Nous travaillons également sur la modélisation des réseaux d’interaction moléculaire et développons des approches visant à intégrer différents types de données (patrons d’expression, interactions directes, interactions génétiques) dans un modèle cohérent et intégré. Plus récemment, nous avons décidé de nous focaliser sur la paroi et en particulier sur les enzymes de remodelage de la paroi afin de comprendre comment les réseaux d’interaction et en particulier les facteurs de transcription de la fleur contrôlent la morphogénèse. Pour cela, notre projet consiste à identifier parmi une trentaine de facteurs de transcription exprimés dans la fleur, les gènes cibles codant des protéines impliquées dans la paroi et tenter de comprendre comment la régulation de l’expression de ces gènes permet de contrôler les formes florales.
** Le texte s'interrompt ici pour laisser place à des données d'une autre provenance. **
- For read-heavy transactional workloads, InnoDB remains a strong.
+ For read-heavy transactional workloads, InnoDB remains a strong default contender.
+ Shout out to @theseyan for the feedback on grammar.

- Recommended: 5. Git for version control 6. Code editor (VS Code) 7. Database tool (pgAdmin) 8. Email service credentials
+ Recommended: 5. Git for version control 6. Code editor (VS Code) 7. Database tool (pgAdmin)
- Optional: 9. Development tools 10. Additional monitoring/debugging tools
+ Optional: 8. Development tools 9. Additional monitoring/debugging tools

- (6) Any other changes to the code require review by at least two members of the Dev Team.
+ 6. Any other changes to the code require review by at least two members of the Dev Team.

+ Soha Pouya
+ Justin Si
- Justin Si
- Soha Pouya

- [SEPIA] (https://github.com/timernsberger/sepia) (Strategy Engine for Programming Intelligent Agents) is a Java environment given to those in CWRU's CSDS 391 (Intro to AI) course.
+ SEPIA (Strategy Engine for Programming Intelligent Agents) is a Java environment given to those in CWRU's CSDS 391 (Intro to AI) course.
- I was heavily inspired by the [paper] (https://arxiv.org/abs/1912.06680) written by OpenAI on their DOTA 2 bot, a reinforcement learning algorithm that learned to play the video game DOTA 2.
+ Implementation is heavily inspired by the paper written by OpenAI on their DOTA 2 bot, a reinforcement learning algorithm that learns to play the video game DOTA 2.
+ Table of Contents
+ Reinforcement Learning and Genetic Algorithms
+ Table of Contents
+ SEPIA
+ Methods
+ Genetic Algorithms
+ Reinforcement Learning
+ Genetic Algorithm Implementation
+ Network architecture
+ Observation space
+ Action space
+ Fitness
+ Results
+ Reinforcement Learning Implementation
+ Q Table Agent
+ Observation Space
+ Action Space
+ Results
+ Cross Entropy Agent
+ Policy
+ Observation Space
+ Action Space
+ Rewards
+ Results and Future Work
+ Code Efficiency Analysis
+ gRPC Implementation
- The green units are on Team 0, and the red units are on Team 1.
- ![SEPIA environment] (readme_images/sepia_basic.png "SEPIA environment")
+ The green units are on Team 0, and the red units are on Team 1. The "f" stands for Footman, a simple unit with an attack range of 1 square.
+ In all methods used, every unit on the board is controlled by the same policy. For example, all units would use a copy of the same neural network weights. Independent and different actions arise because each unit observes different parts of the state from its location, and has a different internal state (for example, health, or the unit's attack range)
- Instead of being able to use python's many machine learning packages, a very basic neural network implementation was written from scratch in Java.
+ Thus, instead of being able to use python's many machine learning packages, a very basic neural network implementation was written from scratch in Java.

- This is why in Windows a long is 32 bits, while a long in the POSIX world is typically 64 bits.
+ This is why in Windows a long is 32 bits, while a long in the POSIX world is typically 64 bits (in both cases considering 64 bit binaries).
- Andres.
Modélisation de la morphogénèse

Responsable : Annamaria Kiss

Afin de pouvoir modéliser l’émergence de la forme des organes d’une plante, il est primordiale de commencer par l’analyse des données en lien avec la morphogenèse. Pour cela nous développons des outils de segmentation d’images (level set, MARS sur Openalea) et d’analyse de données (plugin MorphoGraphX), et en particulier nous faisons l’analyse quantitative et statistique des images d’organes en développement (feuilles, fleurs, méristemes...) aussi bien au niveau tissulaire qu’au niveau cellulaire. D’autre part, nous étudions des modèles mécaniques des tissues biologiques. L’objectif est d’abord d’inférer sur les propriétés mécaniques à partir d’images, puis en utilisant ces propriétés nous cherchons à reproduire par modélisation l’émergence des formes au niveau tissulaire.